DNA
レトロウイルスとトランスポゾン(動く遺伝子)には明らかに繋がりがある。
どちらが先に生まれたのかは良く分かっていないが『遺伝学でわかった生き物のふしぎ』と言う本によるとDNAの系統図を辿って行くと、どうやら「トランスポゾン」の方が先に生まれた可能性があるらしい。

何らかのきっかけによってDNAから分離したトランスポゾンが別の生物に感染する様になり、それがウイルスの起源になったのかも知れない。
遺伝子の中にあるトランスポゾンは、環境次第ではそのままレトロウイルスにもなり得ると言う事。

遺伝子の水平伝播はレトロウイルスに感染する事で起きると思っていたが書籍『せめぎ合う遺伝子』によると必ずしもウイルス感染だけが原因ではないらしい。
別の種の血が付いた蚊やダニに刺される事で直接遺伝子が導入され、水平伝播が起きる事もあるらしい。
なぜ遺伝子の水平伝播が起きるのかについてはまだ詳しくは分かっていないそうだ。レトロウイルスだけが原因でないのは確かだろう。

トランスポゾンはレトロウイルスの近縁なのでウイルスを媒介にせずとも遺伝子の水平伝播が可能なのでしょう。
トランスポゾンによって引き起こされる突然変異は進化にも大きく関わっている。
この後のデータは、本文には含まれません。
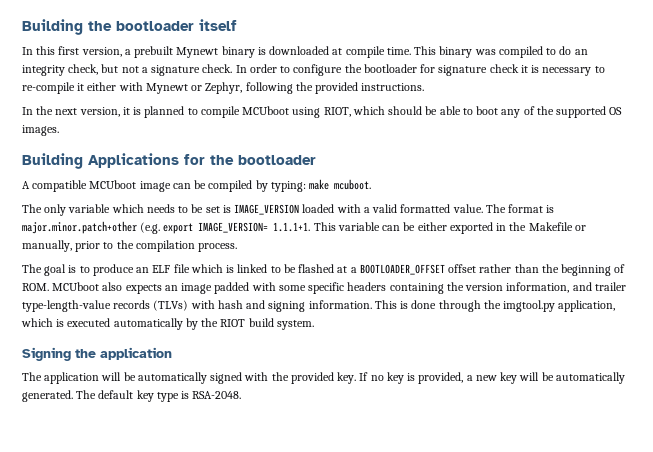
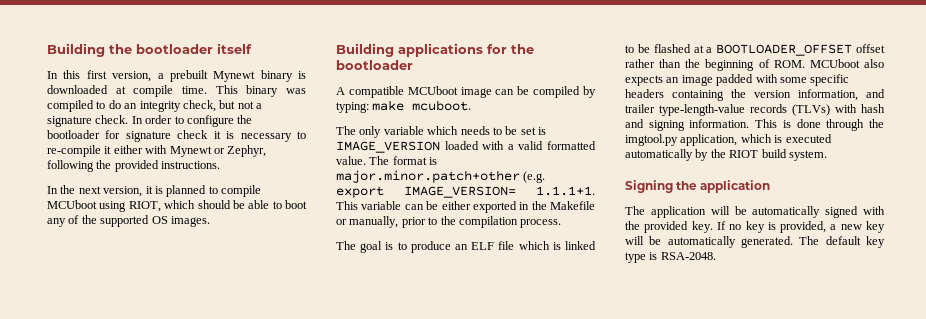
[88,153,179,168] Applications -> [398,43,483,57] applications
ウイルス進化説ならぬトランスポゾン進化説の様なものまである。

トランスポゾンがレトロウイルスの起源でもあるなら、なおさらテレゴニーは起こり得る。最近の研究では精子にはRNAの逆転写能力があるとも言われているし。
そもそも精子とはその一つ一つがれっきとした生命である。
性交で受精に至らなかった1億匹の精子が、そのままタダでくたばるとは思えない。最後まであがき続けるであろう事は想像に難くない。
女性の体内に吸収される前に、精子の中のトランスポゾンなどは女の体細胞の中へ脱出を試みる筈だ。
性交で傷付いた細胞内なら侵入するのは容易であろう。
そうして「水平伝播」した遺伝子が回り回って次世代に伝わる事があるのではないか、と。

男性が「顔射」などの子作りと関係ない性行為に興奮するのも、本能的にテレゴニー的な「遺伝子の水平伝播」を意図している為だと考えればそれほど不思議な事でもないのです。